==== Information provided ====

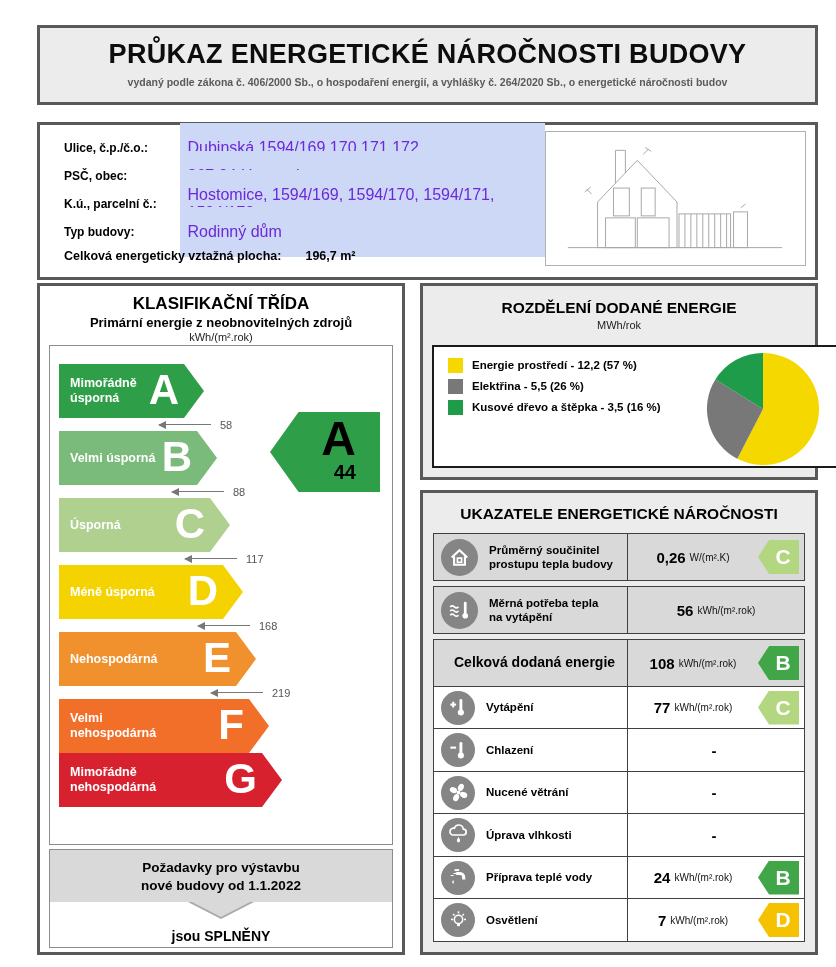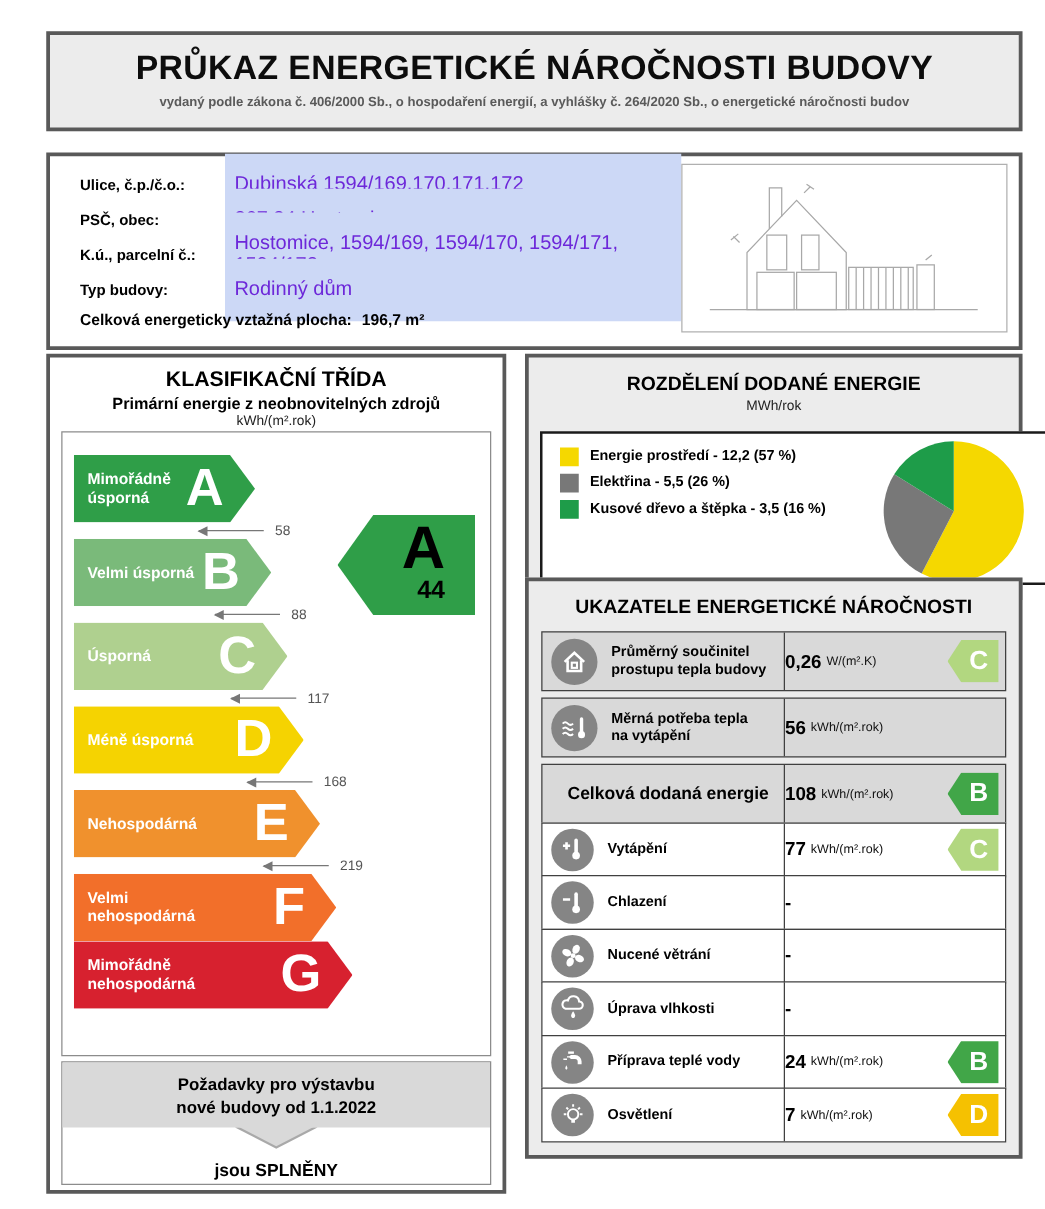--- a/index.html
+++ b/index.html
@@ -20,7 +20,7 @@
   .field-label { width:118px; font-size:12px; font-weight:bold; color:#000; }
   .field-value { width:373px; background:#ccd8f6; color:#6d28d9; font-size:16px; padding:16px 8px; }
   .area-row { margin-top:3px; font-size:12.5px; font-weight:bold; color:#000; }
-  .area-row .num { margin-left:8px; }
+  .area-row .num { margin-left:24px; }
   .house-box { margin:6px 10px 0 0; width:261px; height:135px; background:#fff; border:1px solid #b0b0b0; }
 
   

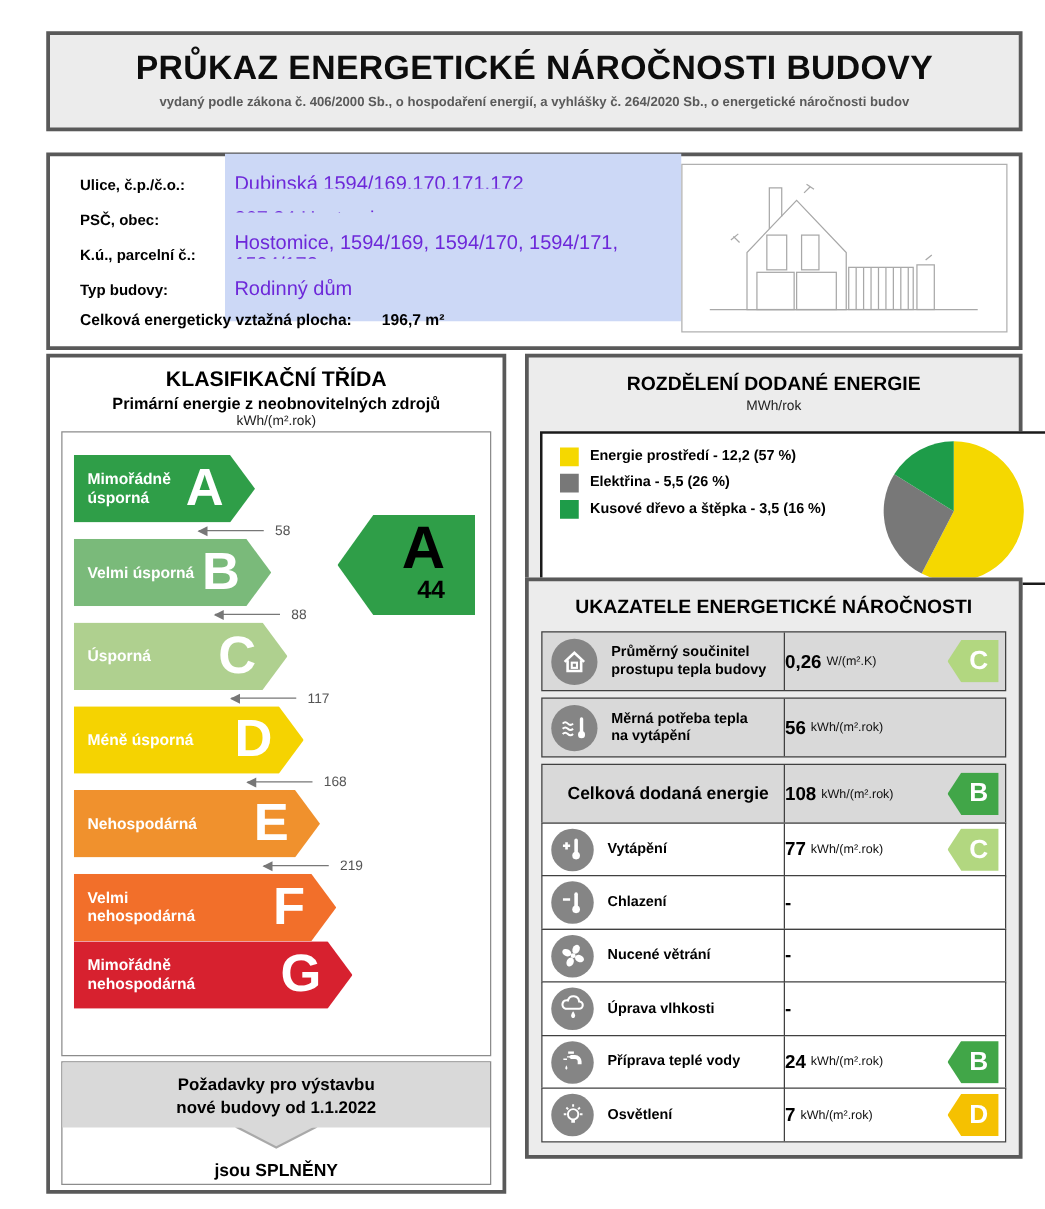--- a/index.html
+++ b/index.html
@@ -73,7 +73,7 @@
   .pie-wrap { width:122px; margin:3px 16px 0 0; }
 
   
-  .ind-panel { position:absolute; left:420px; top:462px; width:398px; height:465px;
+  .ind-panel { position:absolute; left:420px; top:490px; width:398px; height:465px;
     background:#ececec; border:3px solid #595959; }
   .ind-title { text-align:center; font-size:15.5px; font-weight:bold; margin-top:12px; }
   .ind-rows { padding:10px 10px 0 10px; }

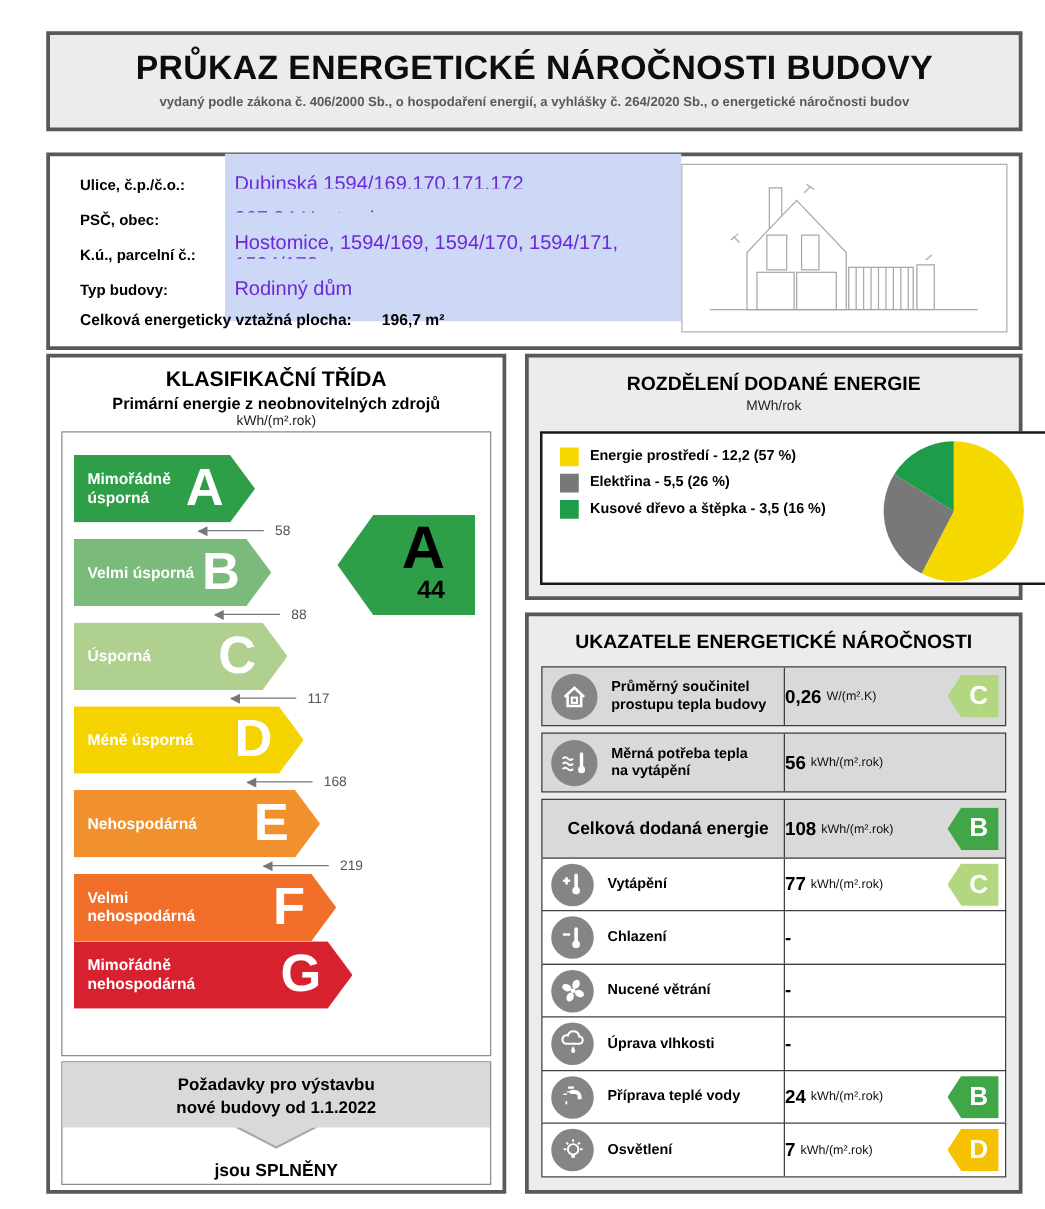--- a/index.html
+++ b/index.html
@@ -83,7 +83,7 @@
   .ind-row.stack { height:44px; margin-top:-1.5px; }
   .cell-l { width:194px; display:flex; align-items:center; padding-left:7px;
     border-right:1.5px solid #404040; }
-  .cell-r { flex:1; display:flex; align-items:center; position:relative; }
+  .cell-r { flex:1; display:flex; align-items:center; justify-content:center; position:relative; }
   .cell-r.has-badge { padding-right:46px; }
   .icon-circle { width:37px; height:37px; border-radius:50%; background:#858585; flex:none;
     display:flex; align-items:center; justify-content:center; }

====

**What to produce:** Word for word, set down the lines from the line with "top:462px; width:398px; height:465px;" through the last line of the entries, and nothing else; the pictures stay out.

**Solution for this task:**
-  .ind-panel { position:absolute; left:420px; top:462px; width:398px; height:465px;
+  .ind-panel { position:absolute; left:420px; top:490px; width:398px; height:465px;
     background:#ececec; border:3px solid #595959; }
   .ind-title { text-align:center; font-size:15.5px; font-weight:bold; margin-top:12px; }
   .ind-rows { padding:10px 10px 0 10px; }

--- a/index.html
+++ b/index.html
@@ -83,7 +83,7 @@
   .ind-row.stack { height:44px; margin-top:-1.5px; }
   .cell-l { width:194px; display:flex; align-items:center; padding-left:7px;
     border-right:1.5px solid #404040; }
-  .cell-r { flex:1; display:flex; align-items:center; position:relative; }
+  .cell-r { flex:1; display:flex; align-items:center; justify-content:center; position:relative; }
   .cell-r.has-badge { padding-right:46px; }
   .icon-circle { width:37px; height:37px; border-radius:50%; background:#858585; flex:none;
     display:flex; align-items:center; justify-content:center; }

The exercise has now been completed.